━━━━━ Supplied material ━━━━━
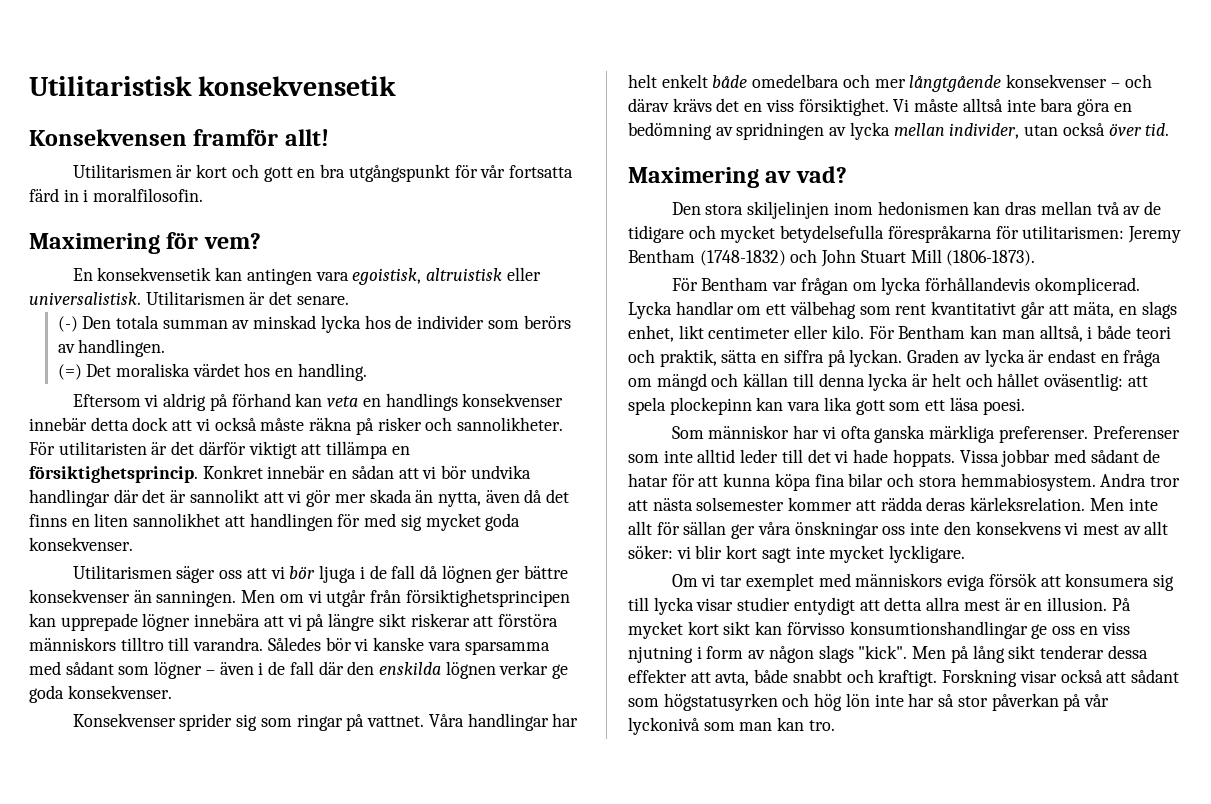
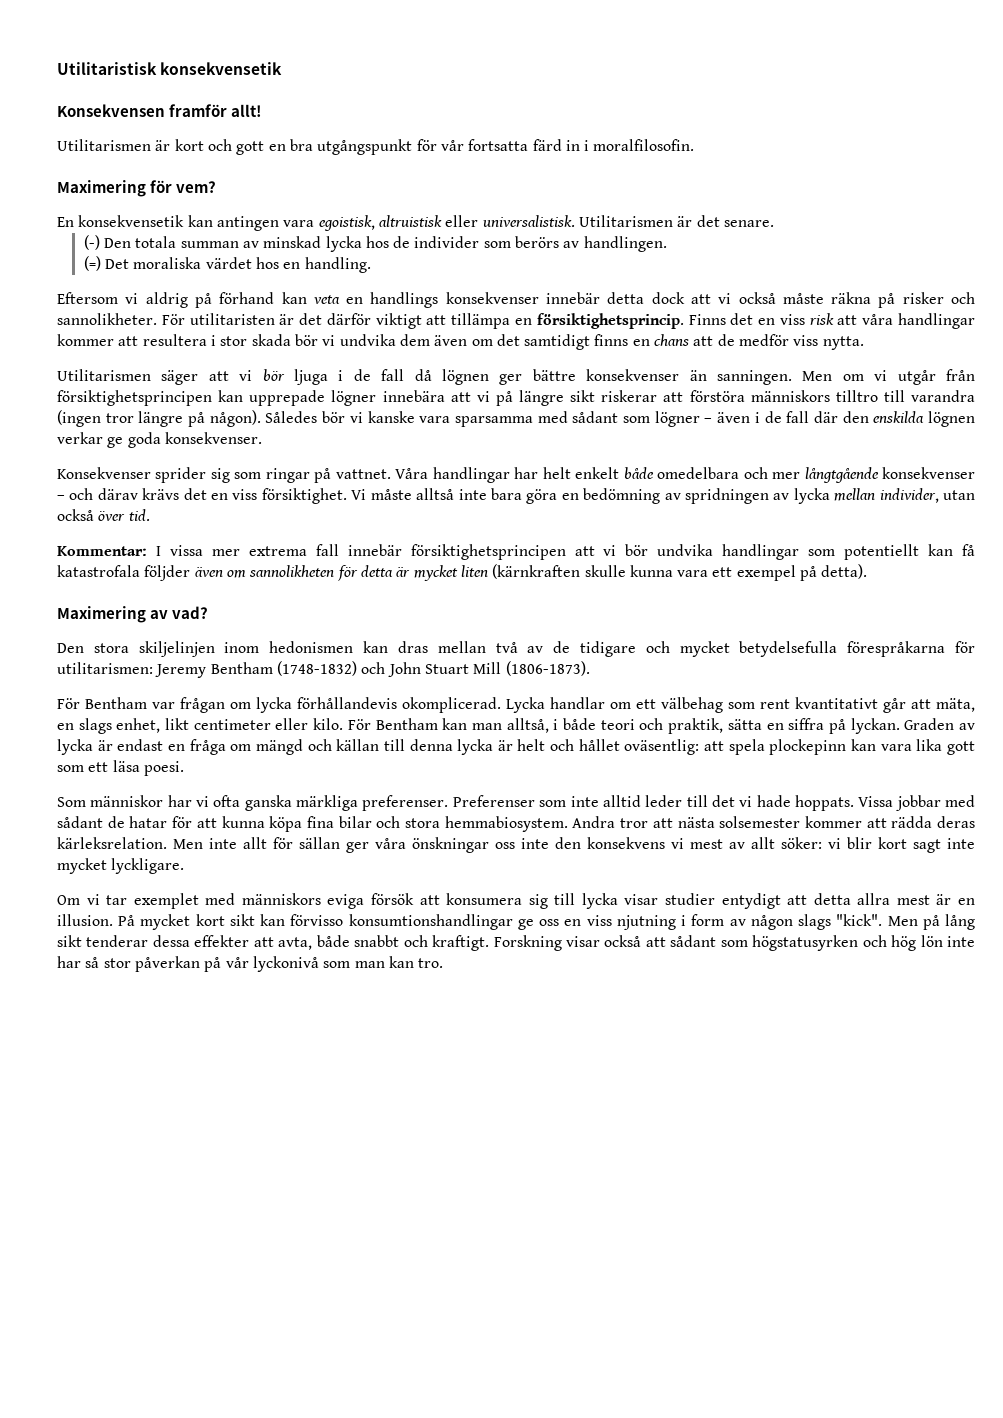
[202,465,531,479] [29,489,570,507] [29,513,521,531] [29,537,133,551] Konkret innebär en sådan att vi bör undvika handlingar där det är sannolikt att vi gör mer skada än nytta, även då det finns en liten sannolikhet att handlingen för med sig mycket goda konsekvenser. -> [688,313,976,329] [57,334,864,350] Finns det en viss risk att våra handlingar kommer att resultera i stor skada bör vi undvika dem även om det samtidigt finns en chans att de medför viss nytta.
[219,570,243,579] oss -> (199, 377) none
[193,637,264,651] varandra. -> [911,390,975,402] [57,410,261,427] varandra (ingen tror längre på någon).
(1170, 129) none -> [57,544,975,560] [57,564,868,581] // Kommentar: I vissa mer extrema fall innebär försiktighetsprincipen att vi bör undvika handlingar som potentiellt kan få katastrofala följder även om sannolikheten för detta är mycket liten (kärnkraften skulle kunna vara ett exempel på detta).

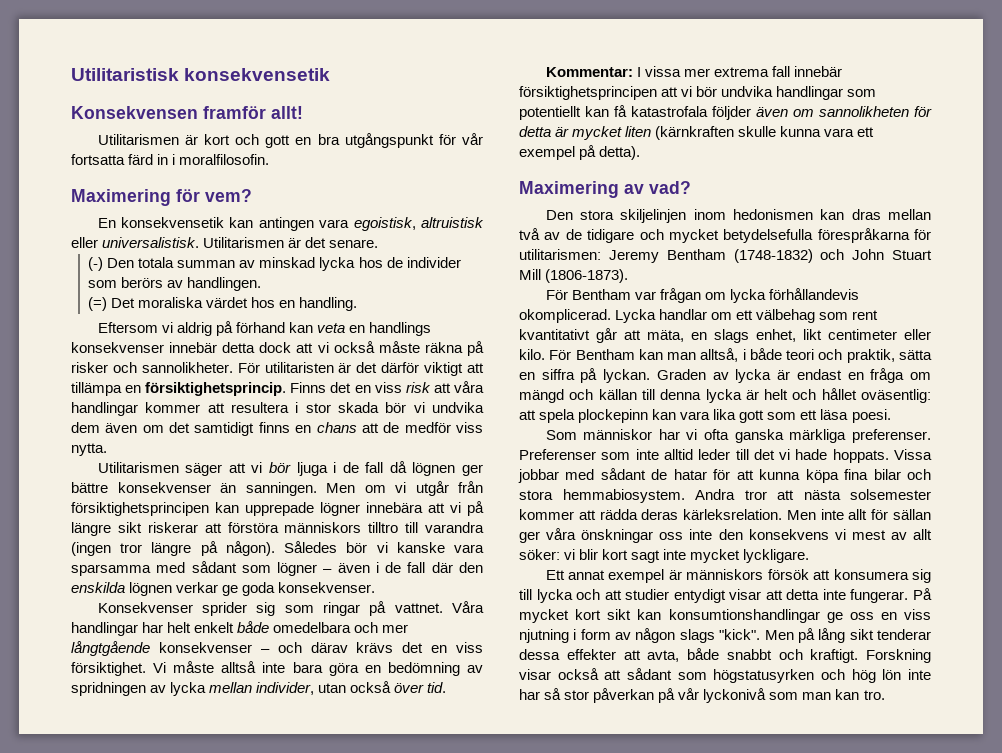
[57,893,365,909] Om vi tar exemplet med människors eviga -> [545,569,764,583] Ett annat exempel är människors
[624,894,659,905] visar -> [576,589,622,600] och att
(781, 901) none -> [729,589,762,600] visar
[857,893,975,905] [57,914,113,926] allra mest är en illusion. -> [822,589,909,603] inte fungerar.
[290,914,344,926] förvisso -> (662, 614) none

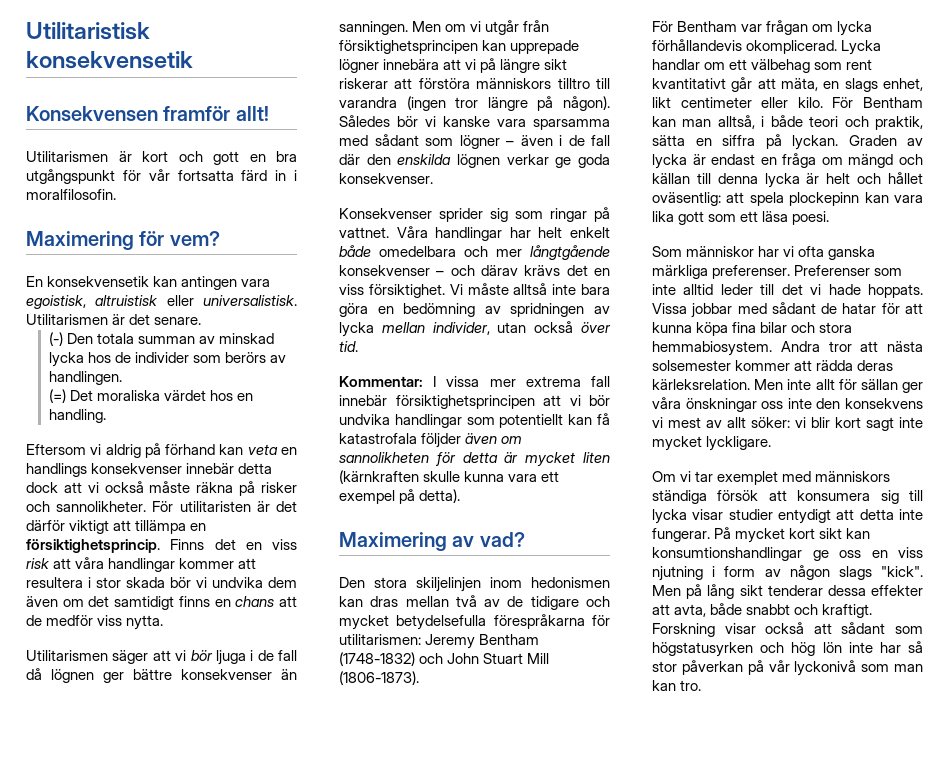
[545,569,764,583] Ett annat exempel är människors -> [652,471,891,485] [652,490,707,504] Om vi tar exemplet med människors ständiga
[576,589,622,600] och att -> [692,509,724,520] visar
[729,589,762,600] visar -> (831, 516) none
━━━━━
Task
Filter the lines above so that only those with the string "annat" remain, then copy them.

Task answer
[57,893,365,909] Om vi tar exemplet med människors eviga -> [545,569,764,583] Ett annat exempel är människors
[545,569,764,583] Ett annat exempel är människors -> [652,471,891,485] [652,490,707,504] Om vi tar exemplet med människors ständiga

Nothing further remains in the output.